Отсюда вытекает важный вопрос: при потреблении искусства нужно ли поддаваться манипуляции или же сохранять трезвость и критичность ума?
И где та граница, за которой ты решаешь, что — да, поддаваться нужно, ну и плачешь себе в кулачок, пока никто не видит. Или же покрываешься холодящими пузырьками да мурашками...
Поддаваясь манипуляции, ты становишься как бы немного другим, изменяешь себе сознание без помощи каких бы то ни было психотропных средств; если же ты остаешься самим собой, то это совершенно не означает того, что событие тебя не устраивает, просто ты выбираешь для себя определенный режим существования, автономное агрегатное состояние, позволяющее наблюдать не только за происходящим, но и за собой, становясь частью действия, сливаясь с ним не напрямую, но через двойные интеллектуальные фильтры.

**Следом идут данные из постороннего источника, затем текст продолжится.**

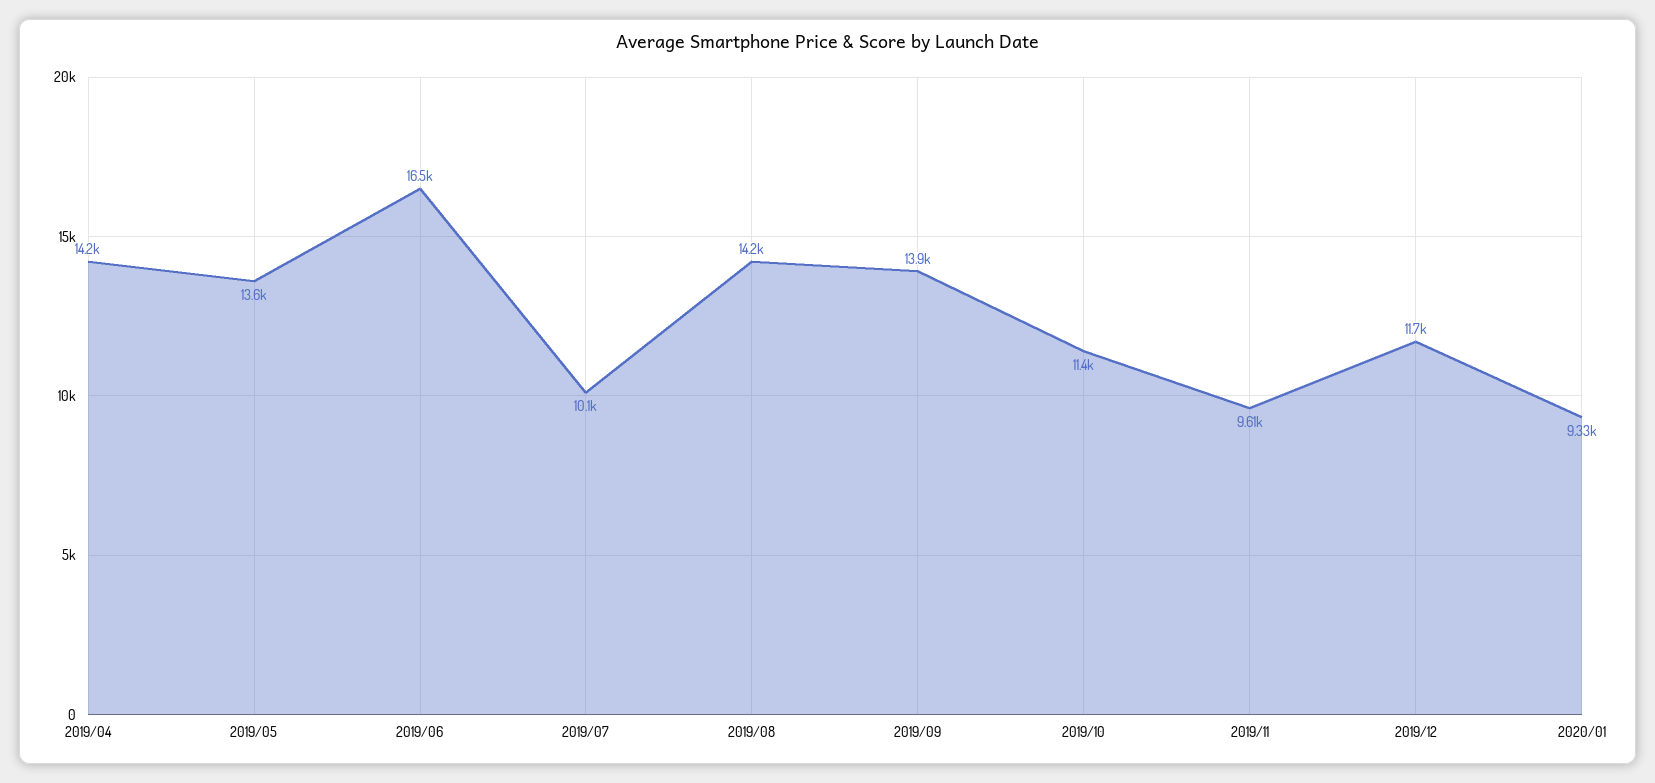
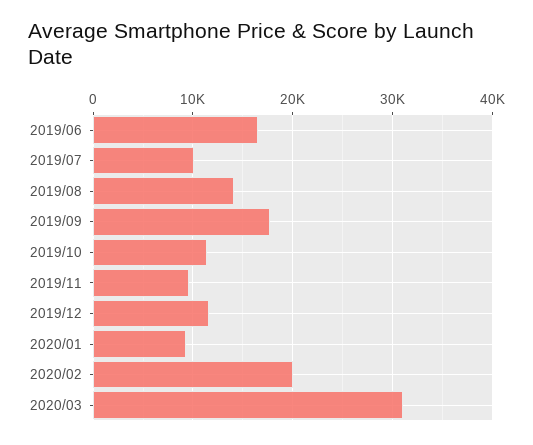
2019/04: 14200 -> none
2019/05: 13600 -> none
2019/09: 13900 -> 18000
2020/02: none -> 20000
2020/03: none -> 31000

Однако есть какое-то внутреннее чувство, баланс впечатлений, не заставляющий изменять себе, и тогда ты раздваиваешься на себя и себя. Что, между прочим, вполне соответствует брехтовской эстетике о т странения, соединенной у Женовача с российской школой переживания.
Про влияние Таганки на постановочный стиль «женовачей» я уже писал в том самом старом выпуске «Художественного дневника», но куда существеннее она повлияла на общий бэкграунд теперешнего состояния «Студии театрального искусства», и в первую очередь — на архитектурное решение самого театра, исполненного в минималистском, хай-тековском стиле.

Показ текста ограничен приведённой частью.